Front-end code edit data
**********

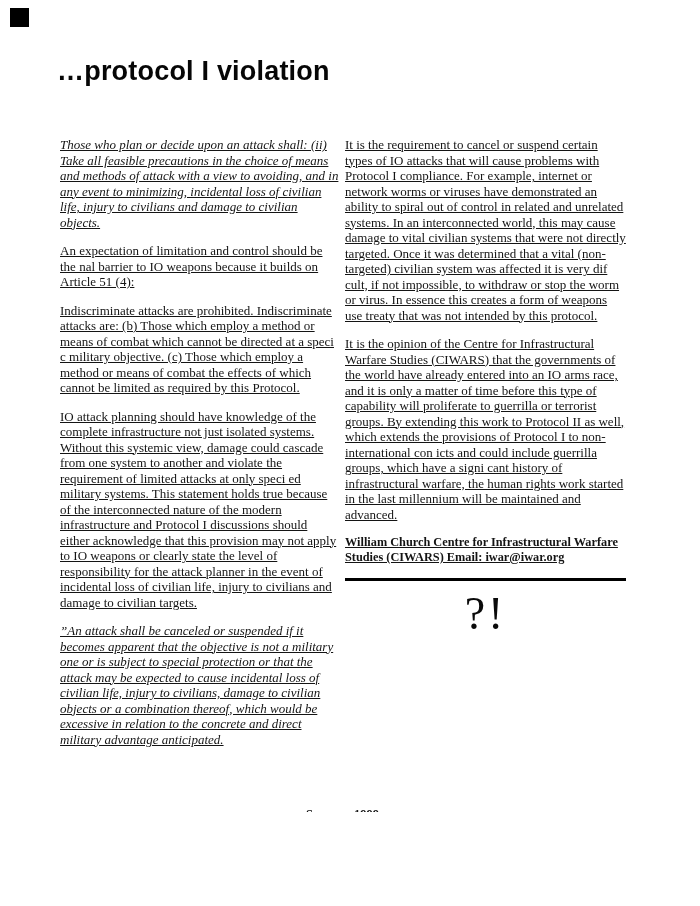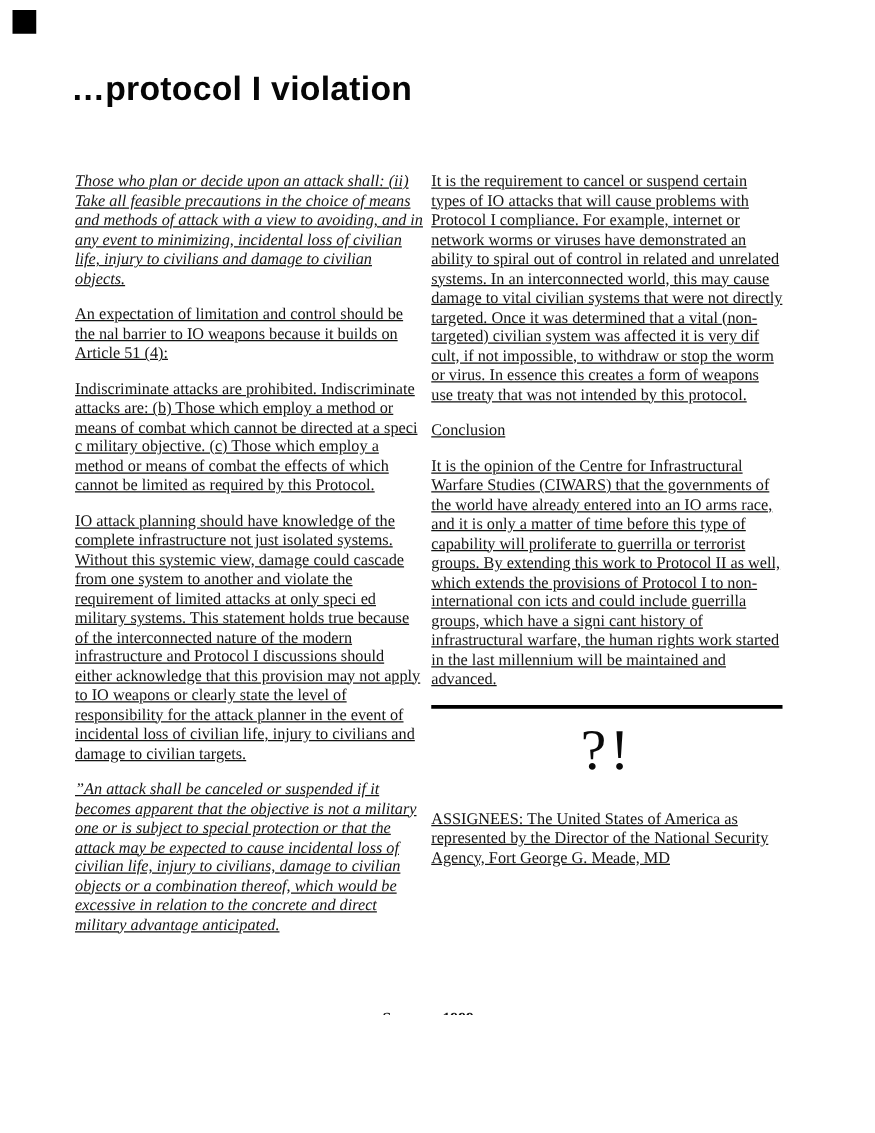--- a/index.html
+++ b/index.html
@@ -60,7 +60,6 @@
 
   <div class="col col-right">
     <p>It is the requirement to cancel or suspend certain types of IO attacks that will cause problems with Protocol I compliance.  For example, internet or network worms or viruses have demonstrated an ability to spiral out of control in related and unrelated systems.  In an interconnected world, this may cause damage to vital civilian systems that were not directly targeted. Once it was determined that a vital (non-targeted) civilian system was affected it is very dif cult, if not impossible, to withdraw or stop the worm or virus. In essence this creates a form of weapons use treaty that was not intended by this protocol.</p>
-    <p class="heading-plain">Conclusion</p>
     <p>It is the opinion of the Centre for Infrastructural Warfare Studies (CIWARS) that the governments of the world have already entered into an IO arms race, and it is only a matter of time before this type of capability will proliferate to guerrilla or terrorist groups.  By extending this work to Protocol II as well, which extends the provisions of Protocol I to non-international con icts and could include guerrilla groups, which have a signi cant history of infrastructural warfare,  the human rights work started in the last millennium will be maintained and advanced.</p>
     <hr class="divider">
     <div class="interrobang">?!</div>

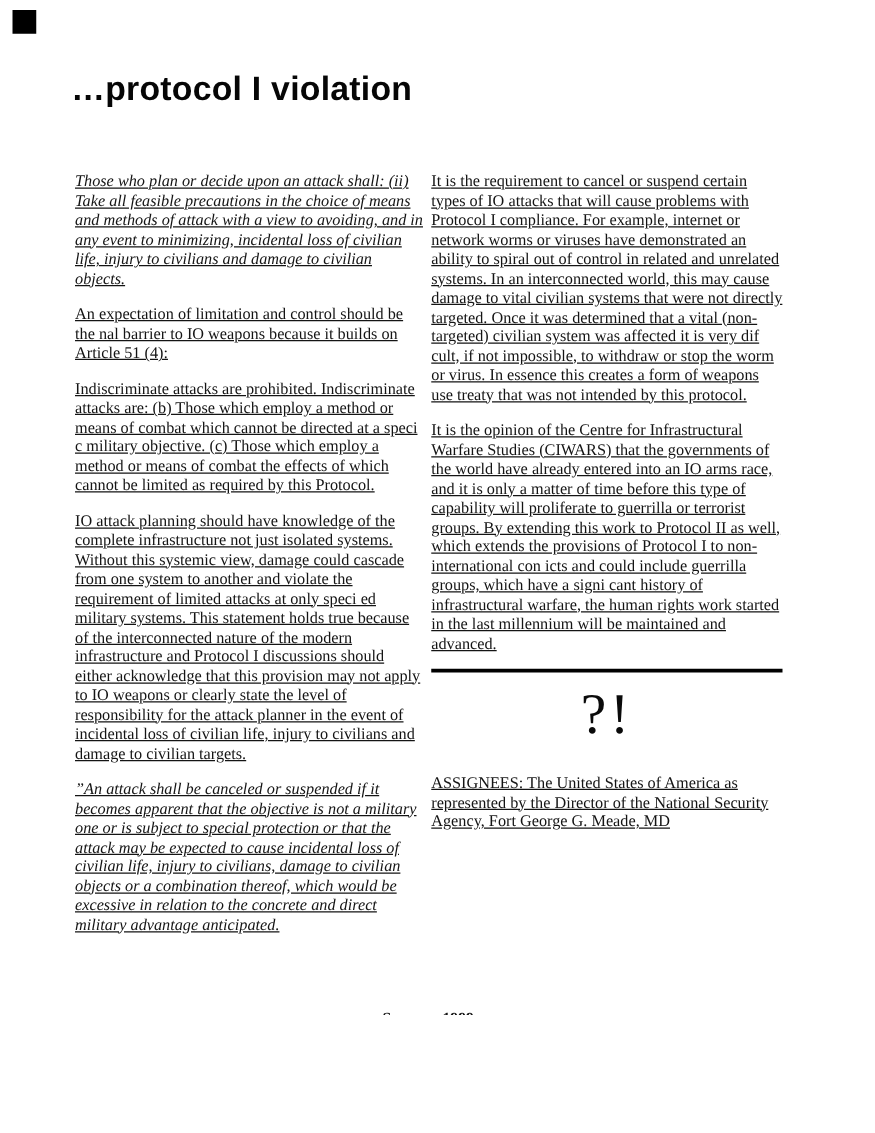--- a/index.html
+++ b/index.html
@@ -61,6 +61,7 @@
   <div class="col col-right">
     <p>It is the requirement to cancel or suspend certain types of IO attacks that will cause problems with Protocol I compliance.  For example, internet or network worms or viruses have demonstrated an ability to spiral out of control in related and unrelated systems.  In an interconnected world, this may cause damage to vital civilian systems that were not directly targeted. Once it was determined that a vital (non-targeted) civilian system was affected it is very dif cult, if not impossible, to withdraw or stop the worm or virus. In essence this creates a form of weapons use treaty that was not intended by this protocol.</p>
     <p>It is the opinion of the Centre for Infrastructural Warfare Studies (CIWARS) that the governments of the world have already entered into an IO arms race, and it is only a matter of time before this type of capability will proliferate to guerrilla or terrorist groups.  By extending this work to Protocol II as well, which extends the provisions of Protocol I to non-international con icts and could include guerrilla groups, which have a signi cant history of infrastructural warfare,  the human rights work started in the last millennium will be maintained and advanced.</p>
+    <p class="byline">William Church Centre for Infrastructural Warfare Studies (CIWARS) Email: iwar@iwar.org</p>
     <hr class="divider">
     <div class="interrobang">?!</div>
     <p>ASSIGNEES: The United States of America as represented by the Director of the National Security Agency, Fort George G. Meade, MD</p>

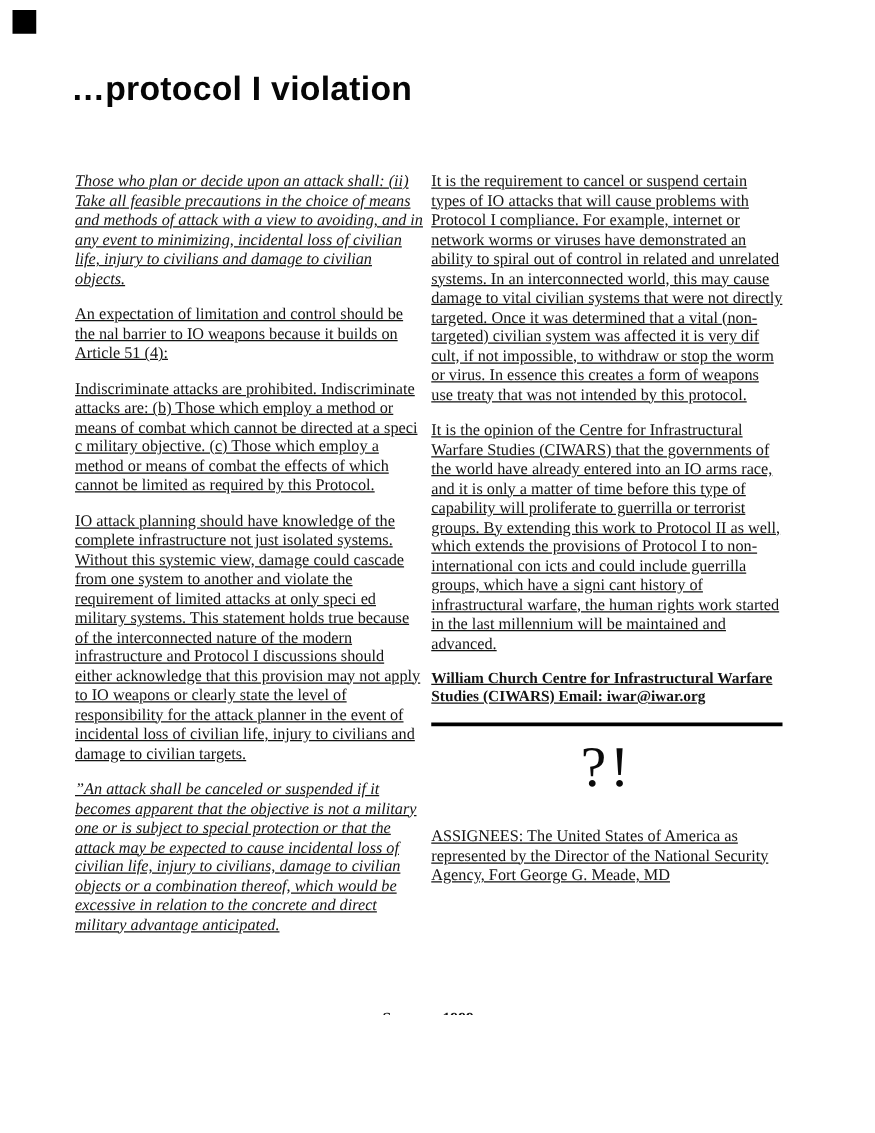--- a/index.html
+++ b/index.html
@@ -64,7 +64,6 @@
     <p class="byline">William Church Centre for Infrastructural Warfare Studies (CIWARS) Email: iwar@iwar.org</p>
     <hr class="divider">
     <div class="interrobang">?!</div>
-    <p>ASSIGNEES: The United States of America as represented by the Director of the National Security Agency, Fort George G. Meade, MD</p>
   </div>
 
   <div class="footer-box">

**********

Task directions:
Please set down every record exactly as it appears, leaving out the pictures.

Response area:
--- a/index.html
+++ b/index.html
@@ -60,7 +60,6 @@
 
   <div class="col col-right">
     <p>It is the requirement to cancel or suspend certain types of IO attacks that will cause problems with Protocol I compliance.  For example, internet or network worms or viruses have demonstrated an ability to spiral out of control in related and unrelated systems.  In an interconnected world, this may cause damage to vital civilian systems that were not directly targeted. Once it was determined that a vital (non-targeted) civilian system was affected it is very dif cult, if not impossible, to withdraw or stop the worm or virus. In essence this creates a form of weapons use treaty that was not intended by this protocol.</p>
-    <p class="heading-plain">Conclusion</p>
     <p>It is the opinion of the Centre for Infrastructural Warfare Studies (CIWARS) that the governments of the world have already entered into an IO arms race, and it is only a matter of time before this type of capability will proliferate to guerrilla or terrorist groups.  By extending this work to Protocol II as well, which extends the provisions of Protocol I to non-international con icts and could include guerrilla groups, which have a signi cant history of infrastructural warfare,  the human rights work started in the last millennium will be maintained and advanced.</p>
     <hr class="divider">
     <div class="interrobang">?!</div>

--- a/index.html
+++ b/index.html
@@ -61,6 +61,7 @@
   <div class="col col-right">
     <p>It is the requirement to cancel or suspend certain types of IO attacks that will cause problems with Protocol I compliance.  For example, internet or network worms or viruses have demonstrated an ability to spiral out of control in related and unrelated systems.  In an interconnected world, this may cause damage to vital civilian systems that were not directly targeted. Once it was determined that a vital (non-targeted) civilian system was affected it is very dif cult, if not impossible, to withdraw or stop the worm or virus. In essence this creates a form of weapons use treaty that was not intended by this protocol.</p>
     <p>It is the opinion of the Centre for Infrastructural Warfare Studies (CIWARS) that the governments of the world have already entered into an IO arms race, and it is only a matter of time before this type of capability will proliferate to guerrilla or terrorist groups.  By extending this work to Protocol II as well, which extends the provisions of Protocol I to non-international con icts and could include guerrilla groups, which have a signi cant history of infrastructural warfare,  the human rights work started in the last millennium will be maintained and advanced.</p>
+    <p class="byline">William Church Centre for Infrastructural Warfare Studies (CIWARS) Email: iwar@iwar.org</p>
     <hr class="divider">
     <div class="interrobang">?!</div>
     <p>ASSIGNEES: The United States of America as represented by the Director of the National Security Agency, Fort George G. Meade, MD</p>

--- a/index.html
+++ b/index.html
@@ -64,7 +64,6 @@
     <p class="byline">William Church Centre for Infrastructural Warfare Studies (CIWARS) Email: iwar@iwar.org</p>
     <hr class="divider">
     <div class="interrobang">?!</div>
-    <p>ASSIGNEES: The United States of America as represented by the Director of the National Security Agency, Fort George G. Meade, MD</p>
   </div>
 
   <div class="footer-box">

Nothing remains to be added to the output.